Share your dilemmas and get honest opinions from other Mumsnetters.

Inheritance angst - shocked & angry

572 replies

hoopyloopy2 · 29/04/2018 13:43

MIL died like last year and we are just getting to grips now with the details of her estate. FIL died 13 years ago.

To cut a long story short, it’s emerged that she gave a very large amount of money (hundreds of thousands of pounds) to BIL a few years’ ago after he divorced and to enable him to start his own business. DH and I have never received money from his parents - in fact we didn’t even know she had that kind of money.

It’s become clear that DH’s other brother has also received financial support over the years but nowhere near the same level. DH is certainly not more financial comfortable than the other two now or in the past - so there’s no logic as to why he/we were overlooked. Their mum did play favourites over the years, but there was no rift or issue (that we know of) that would explain why she should have skewed things in such an extreme way.

DH has confronted BIL after working all this out by going through years of bank accounts. BIL says it was a loan that he was intending to pay back at some point, but he hasn’t. Issue now is whether this is taken into account when dividing up the estate, DH & I think it should be as amounts to 2/3rds of her savings. MIL did not suggest it should be in her will. But it is SUCH a significant amount of money. BIL is embarrassed & defensive at being found out, and is implying DH is being nosey by going through their mum’s bank accounts in detail - ridiculously.
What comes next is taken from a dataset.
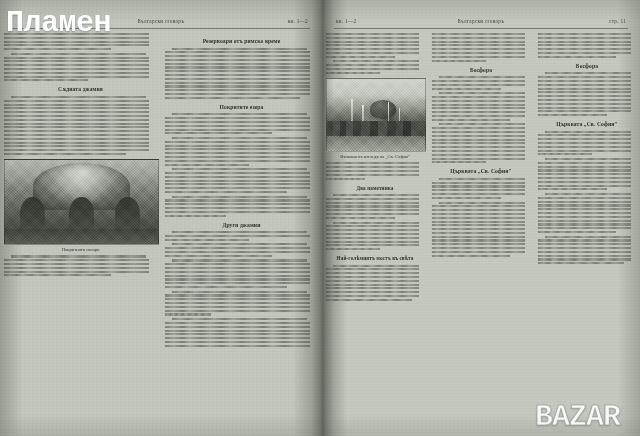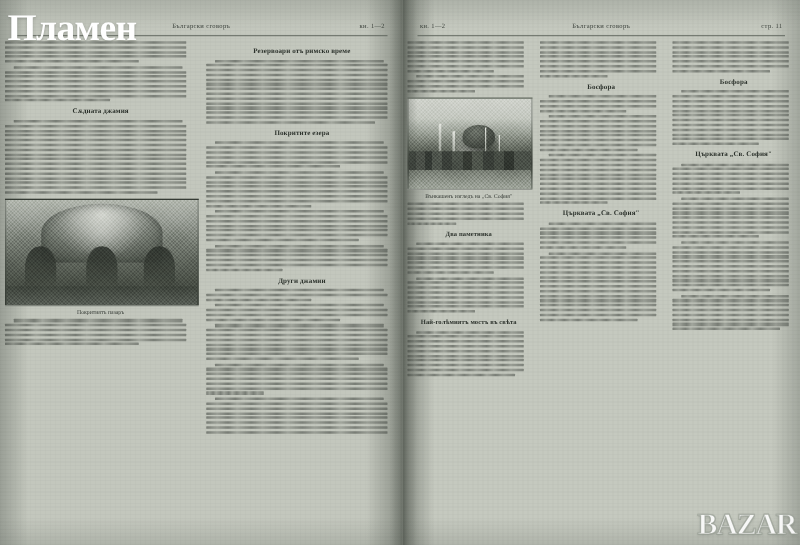"Пламен" .wm { font-family: Liberation Serif, serif -> Liberation Mono, monospace }
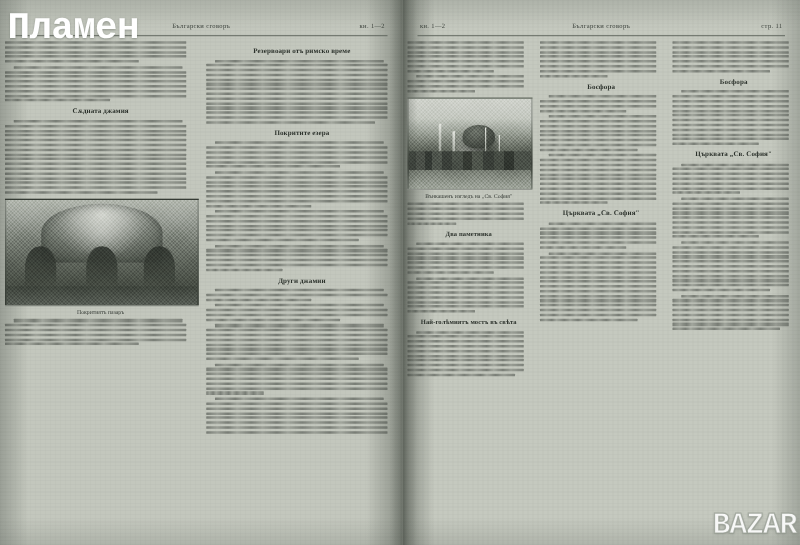"BAZAR" .wm-bazar { font-size: 24px -> 30px; right: 3px -> 20px }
To put things in context, DH and I are in a financially unstable situation now. He isn’t working after being made redundant several months ago, for the 3rd time in a few years, all very stressful & difficult. I work but we cannot survive on my salary alone. DH has become disillusioned with his line of work and would dearly love the kind of financial support that BIL was given to make choices -ie start his own business or make a career change. We would never have dreamt of asking his mum to bail us out while she was alive though. But it seems BIL had no such qualms - this has shocked us both.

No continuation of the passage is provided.